Y así volvemos al principio de esta historia, al comienzo de esta narración de pesadilla. Aquí estoy yo, Elisa, descalza en una cocina extraña, desmelenada y aterrada, apuntando temblorosamente a Javier con una botella rota mientras a mi espalda, una muchacha muerta parece… luchar por volver a respirar.

—No te acerques a mí, Javier —exijo con poca convicción, mi voz ahogándose en las últimas sílabas.

Y, mientras hablo, vuelvo a sentir el aliento de la joven en mi espalda. Con cada segundo que pasa, su respiración gana en calidez y tengo la sensación de que el invisible cordón umbilical que nos une se hace más fuerte. Por primera vez, mis dos yos, Eli la pragmática y Elisa la intuitiva, parecen estar de acuerdo: la presencia de la mujer asesinada flota en el aire; su fría esencia me envuelve despacio, ralentizando el ritmo de mi pánico y de mi corazón.

—¿Mmm? —Ajeno a mis pensamientos, Javier curva los labios en una sonrisa burlona y toda la maldad del mundo parece concentrarse en ese simple gesto. —No me decías eso hace un rato…

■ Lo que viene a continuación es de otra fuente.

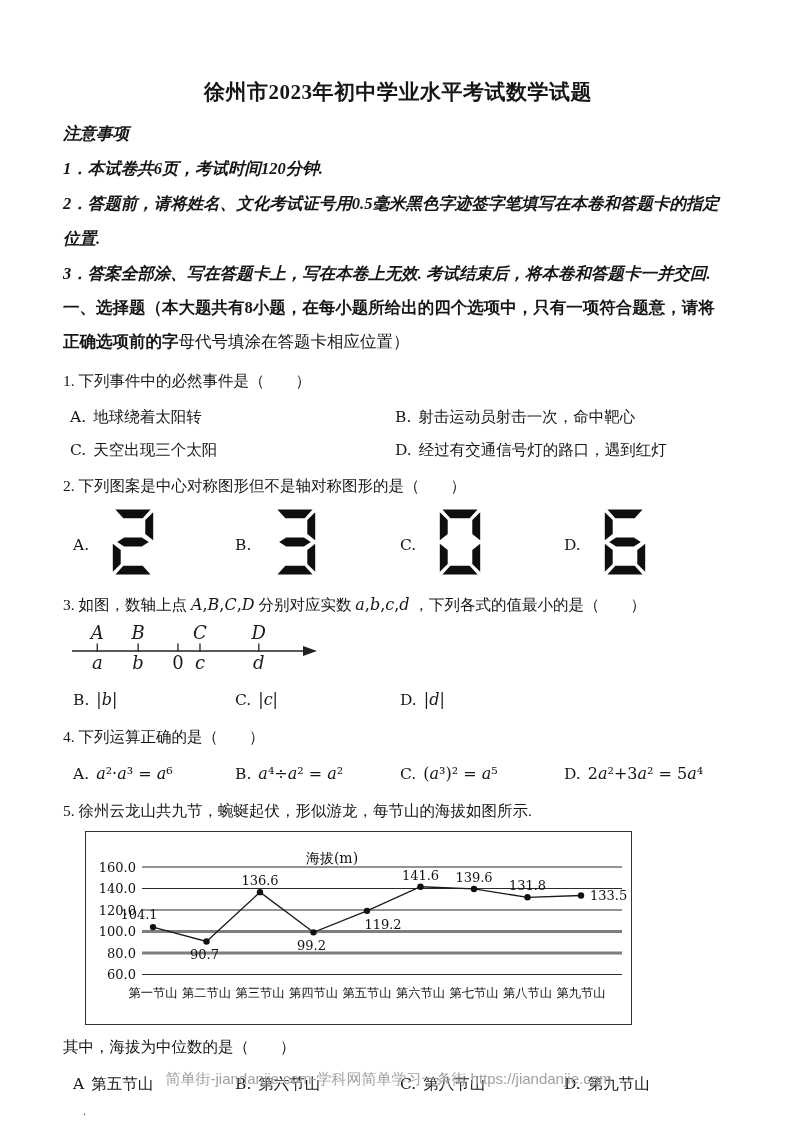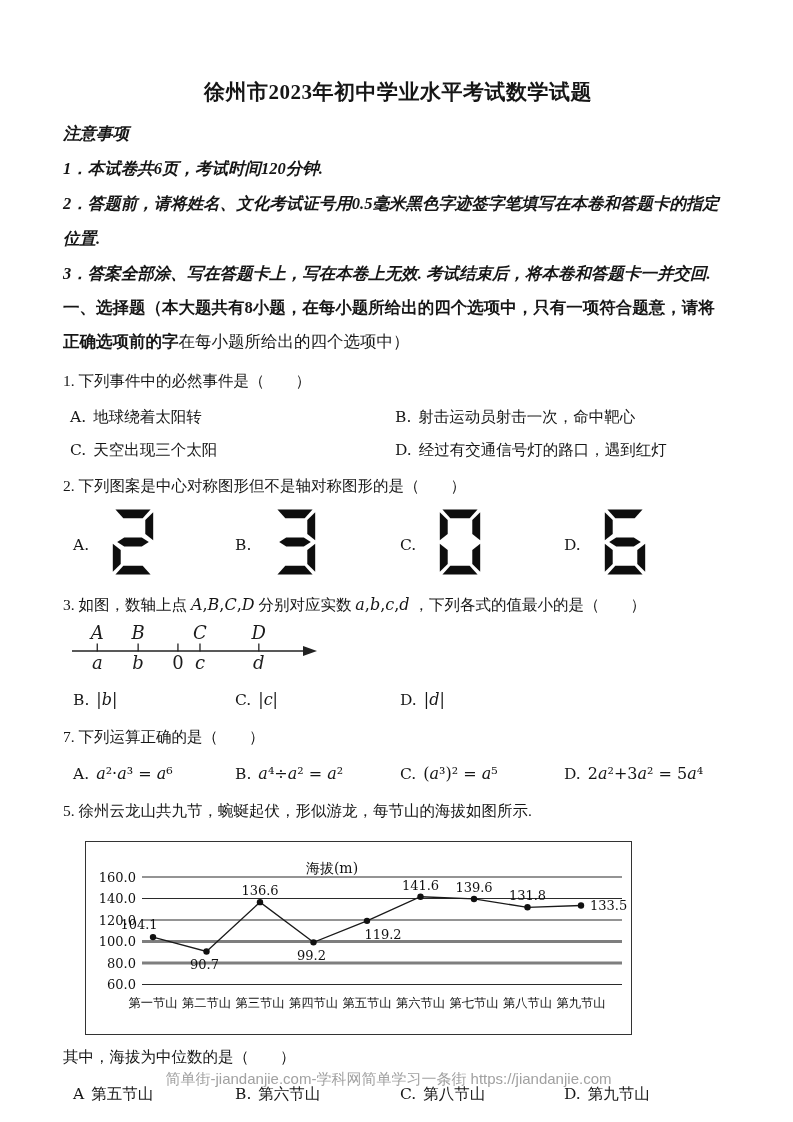"在每小题所给出的四个选项中）" span { text: 在每小题所给出的四个选项中 -> 母代号填涂在答题卡相应位置 }
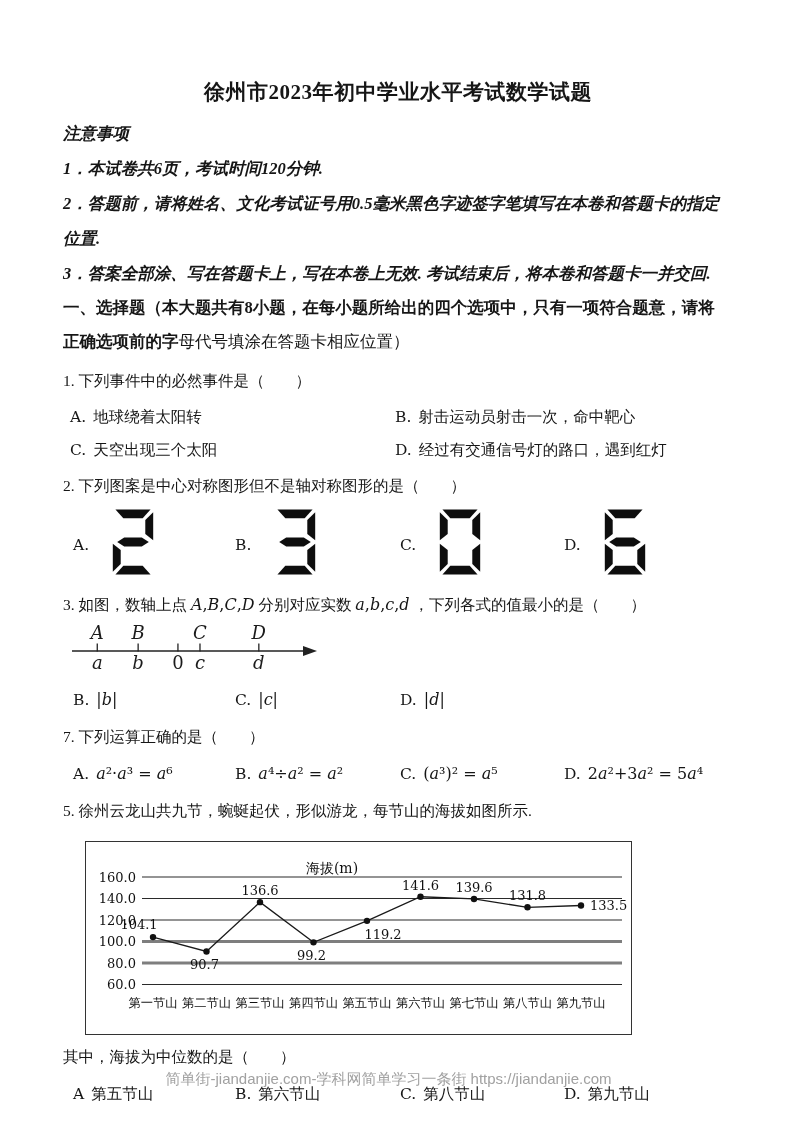"7. 下列运算正确的是（ ）" p.qtext { text: 7 -> 4 }
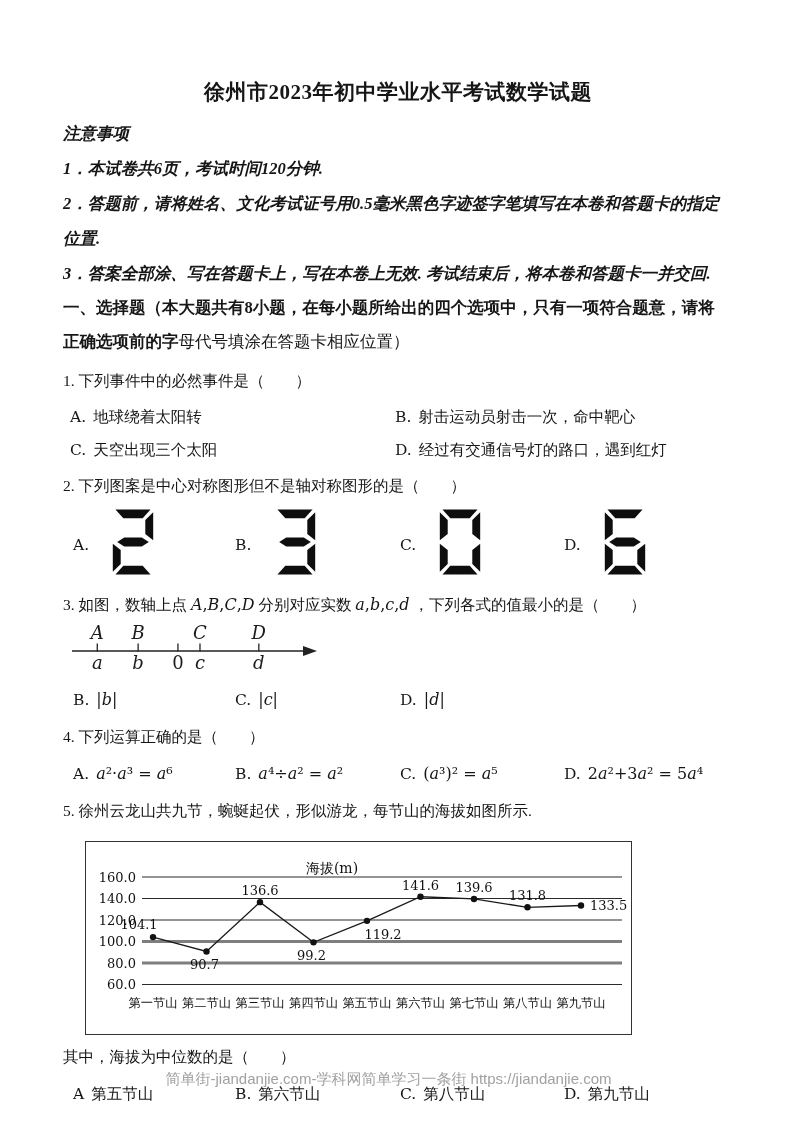"海拔(m)" .chart-wrap { margin: 15px 0 2px 22px -> 5px 0 2px 22px }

—No te acerques a mí —repito, más alto, sabiendo que estoy pronunciado esta frase de nuevo sólo para ella, sólo para que la muchacha muerta la oiga, para que sepa que yo, Eli, Elisa, como quieras llamarme, voy a presentar batalla y que cualquier ayuda, corpórea o incorpórea, terrenal o fantasmal, del más allá o del más acá, es más que bienvenida.